Posidonia oceanica L. is a marine plant endemic of Mediterranean Sea, rich in polyphenols and carbohydrates, and it has been shown to inhibit human cancer cell migration. Chitosan nanoparticles and Soluplus polymeric micelles have been developed to increase the aqueous solubility of the hydroalcholic extract of P. oceanica leaves (POE) and increase its inhibitory effect on cancer cell migration. Nanoformulations were chemically and physically defined and characterized. The sizes of nanoformulations were around 250 nm for nanoparticles and 55 nm for polymerc micelles. The encapsulation efficiency values are 10.6% and 85.0% for chitosan nanoparticles and Soluplus polymeric micelles, respectively. Both nanoformulations showed excellent physical and chemical stability during storage, and enhanced the solubility of POE. Finally, the inhibitory effect of both nanoformulations was tested on SH-SY5Y cell migration by wound healing assay and compared to that of unformulated POE. Soluplus polymeric micelles improved the inhibitory effect of extract on cell migration probably due to the high encapsulation efficiency and the prolonged release of the extract [8].

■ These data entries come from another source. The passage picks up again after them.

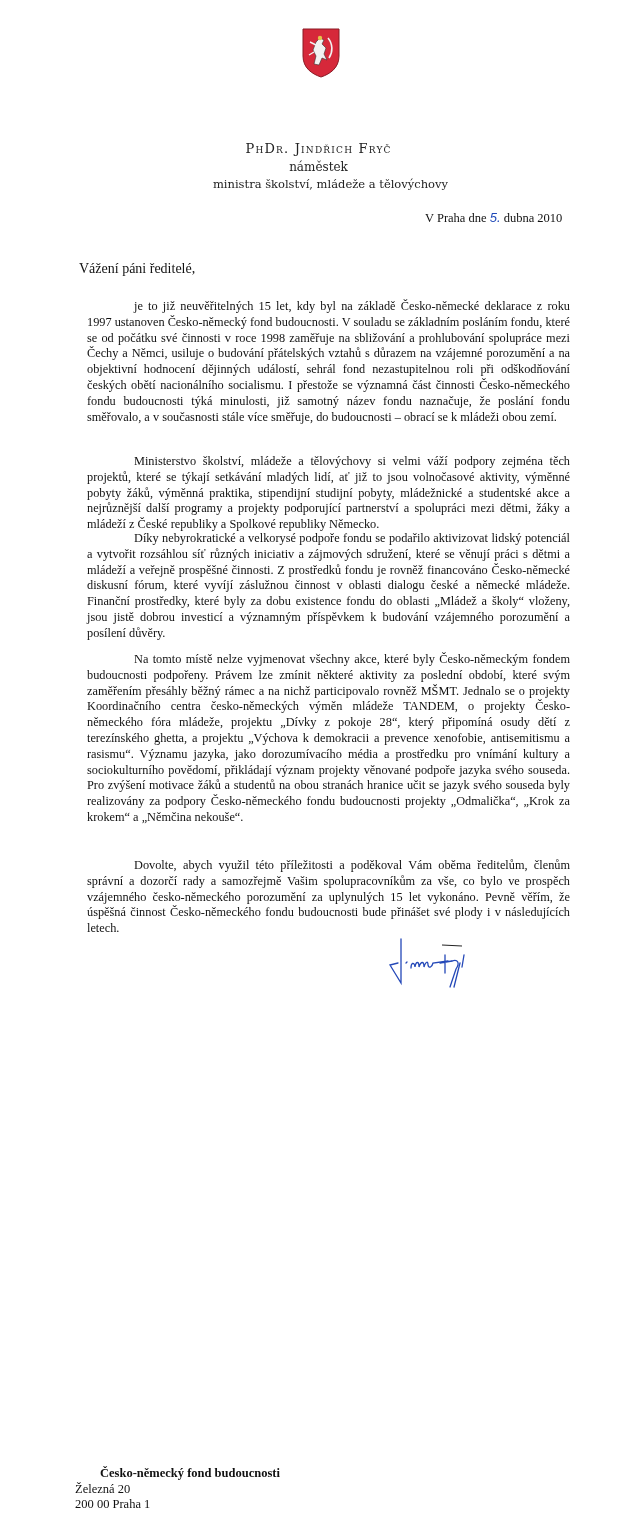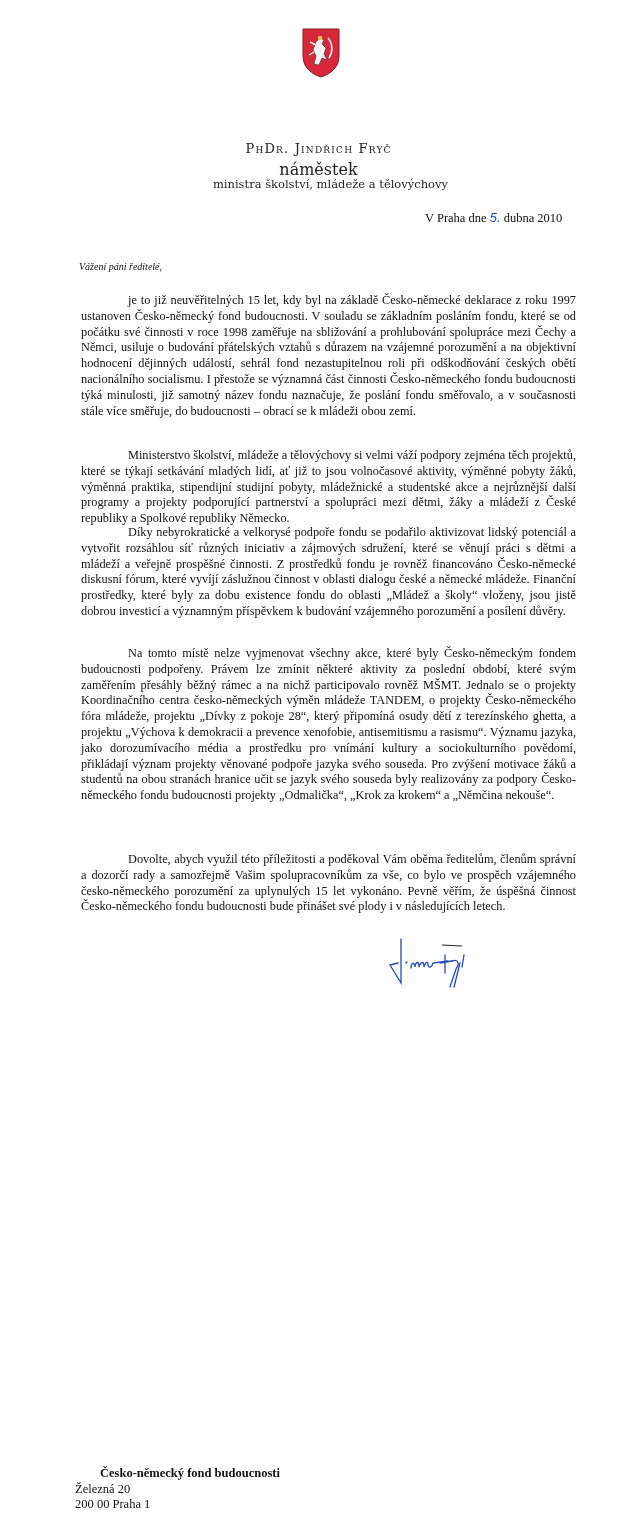"náměstek" .h-role { font-size: 16px -> 12px }
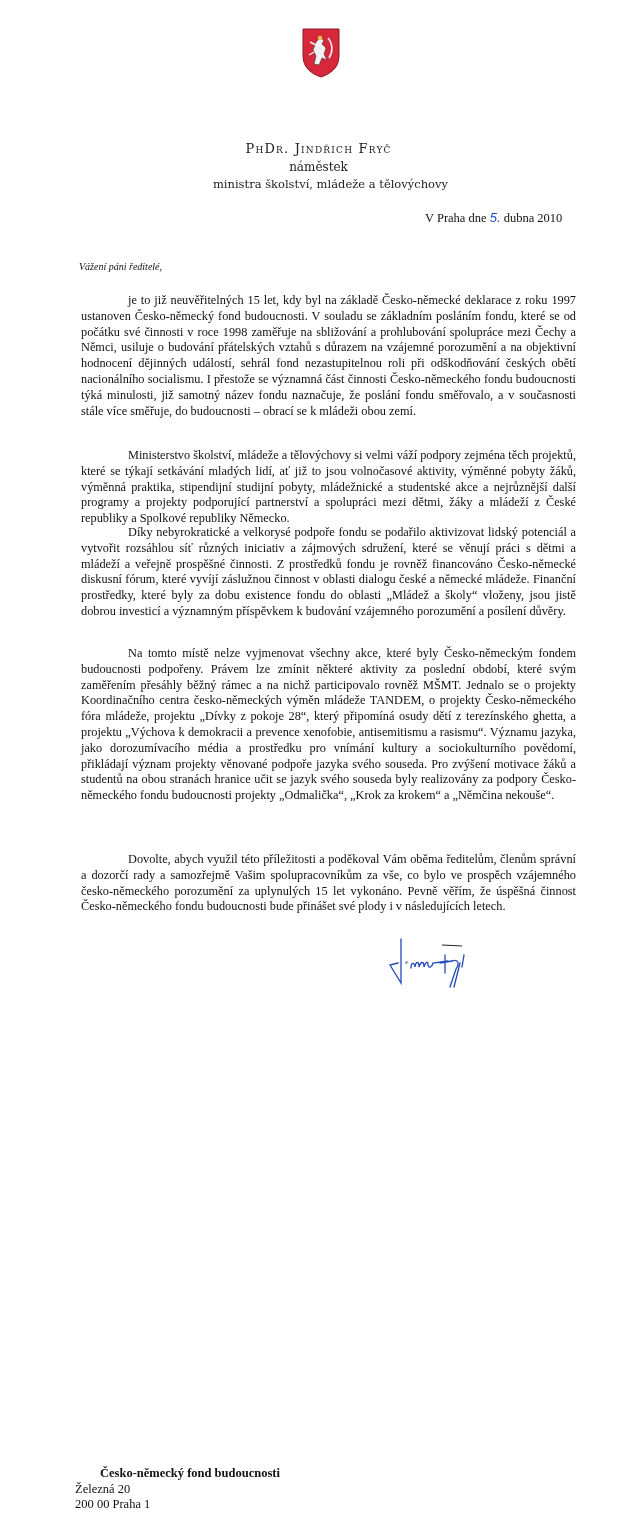"Vážení páni ředitelé," .salutation { font-size: 10px -> 14px; font-style: italic -> none }
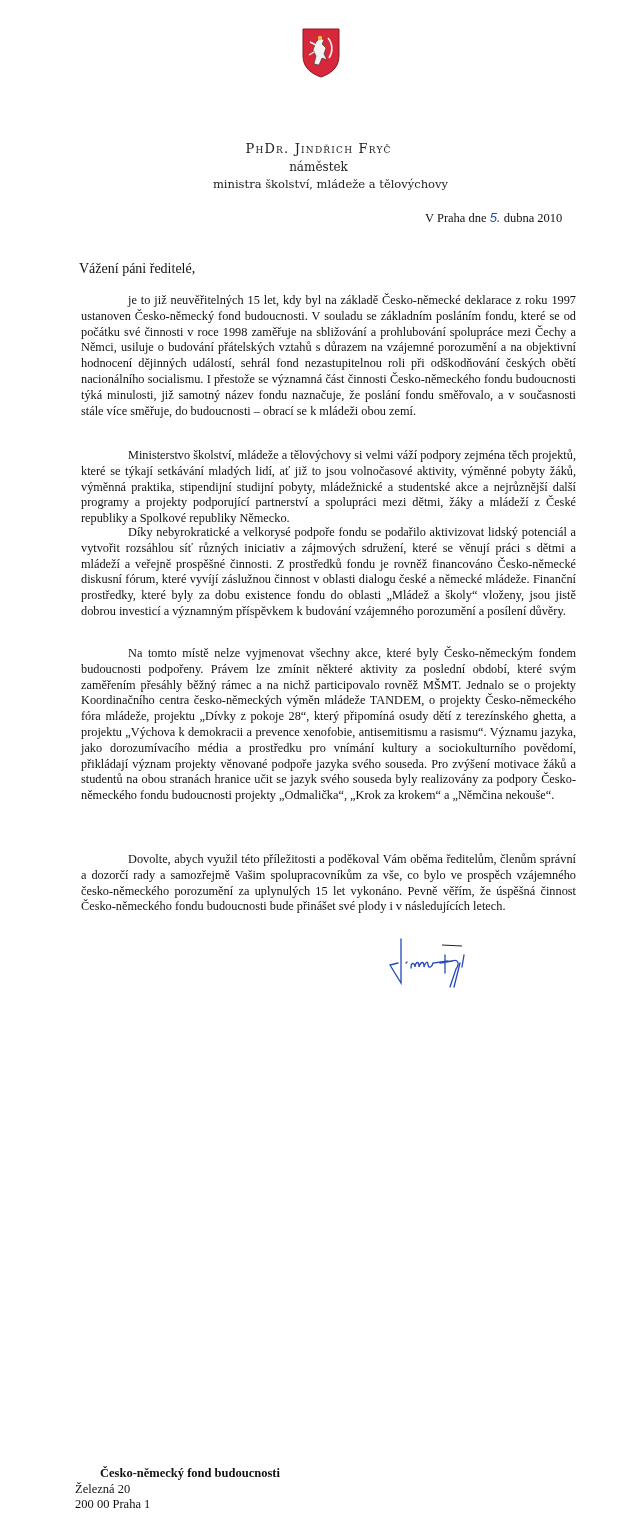"je to již neuvěřitelných 15" .body p { margin: 2px -> 8px }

The study of Beconcini et al. reported the encapsulation of a natural cherry extract (CE) in nanoparticles based on two different quaternary ammonium chitosan derivatives (Ch-der) or poly(lactic-co-glycolic acid, PLGA). The anti-inflammatory effect of either free or encapsulated extract was tested on human umbilical vein endothelial cells (HUVEC). Extract and formulations cytotoxicity and protective effect on lipopolysaccharide (LPS)-stressed HUVEC were also considered. Pro- and anti-inflammatory cytokines released by HUVEC were quantified by enzyme-linked immunosorbent assay. Among all formulations, CE-loaded Ch-der nanoparticles showed the highest in vitro uptake and anti-inflammatory activity. Moreover, all nanoparticles reduced the production of nitric oxide and NLRP3 inflammasome, and had a stronger anti-inflammatory effect than the major corticosteroid dexamethasone. The study demonstrates that natural CE protects endothelial cells from inflammatory stress when encapsulated in nanoparticles based on quaternary ammonium chitosan. The CE beneficial effects were directly related with in vitro internalization of CE-loaded nanoparticles [9].

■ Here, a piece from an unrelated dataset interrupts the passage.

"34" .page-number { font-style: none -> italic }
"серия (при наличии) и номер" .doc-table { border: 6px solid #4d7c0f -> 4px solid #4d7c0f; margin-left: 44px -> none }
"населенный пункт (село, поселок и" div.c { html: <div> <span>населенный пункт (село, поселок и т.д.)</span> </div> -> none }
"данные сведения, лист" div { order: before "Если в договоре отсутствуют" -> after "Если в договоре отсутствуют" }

In the study of Fuior et al. naringenin and hesperetin were formulated into PEGylated lipid nanoemulsions coupled with a VCAM-1 recognizing peptide (LNs), targeted to vascular cell adhesion molecule-1 (VCAM-1), which is expressed on activated endothelial cells (ECs).

LNs have a hydrodynamic size of about 200 nm, negative zeta potential, an encapsulation efficiency of flavonoids higher than 80%, good in vitro stability and steady release of the loaded molecules. LNs were neither cytotoxic to human ECs line EA.hy926, nor provoked in vitro lysis of murine erythrocytes. Flavonoid-loaded LNs, either non-targeted or targeted to the endothelium, were taken up by the EA.hy926 cells in a dose-dependent manner, but dependent on TNF-α only in the case of endothelium-targeted LNs. Moreover, these nanoparticles exerted a significantly higher percentage of inhibition of monocyte adhesion and transmigration to/through the TNF-α-activated endothelium as compared with non-targeted and free flavanones. LPs can deliver polyphenols to activated ECs and have the functional capacity to reduce monocyte infiltration through activated ECs by reducing the nuclear translocation of NF-kB and the production of MCP-1 chemokine [10].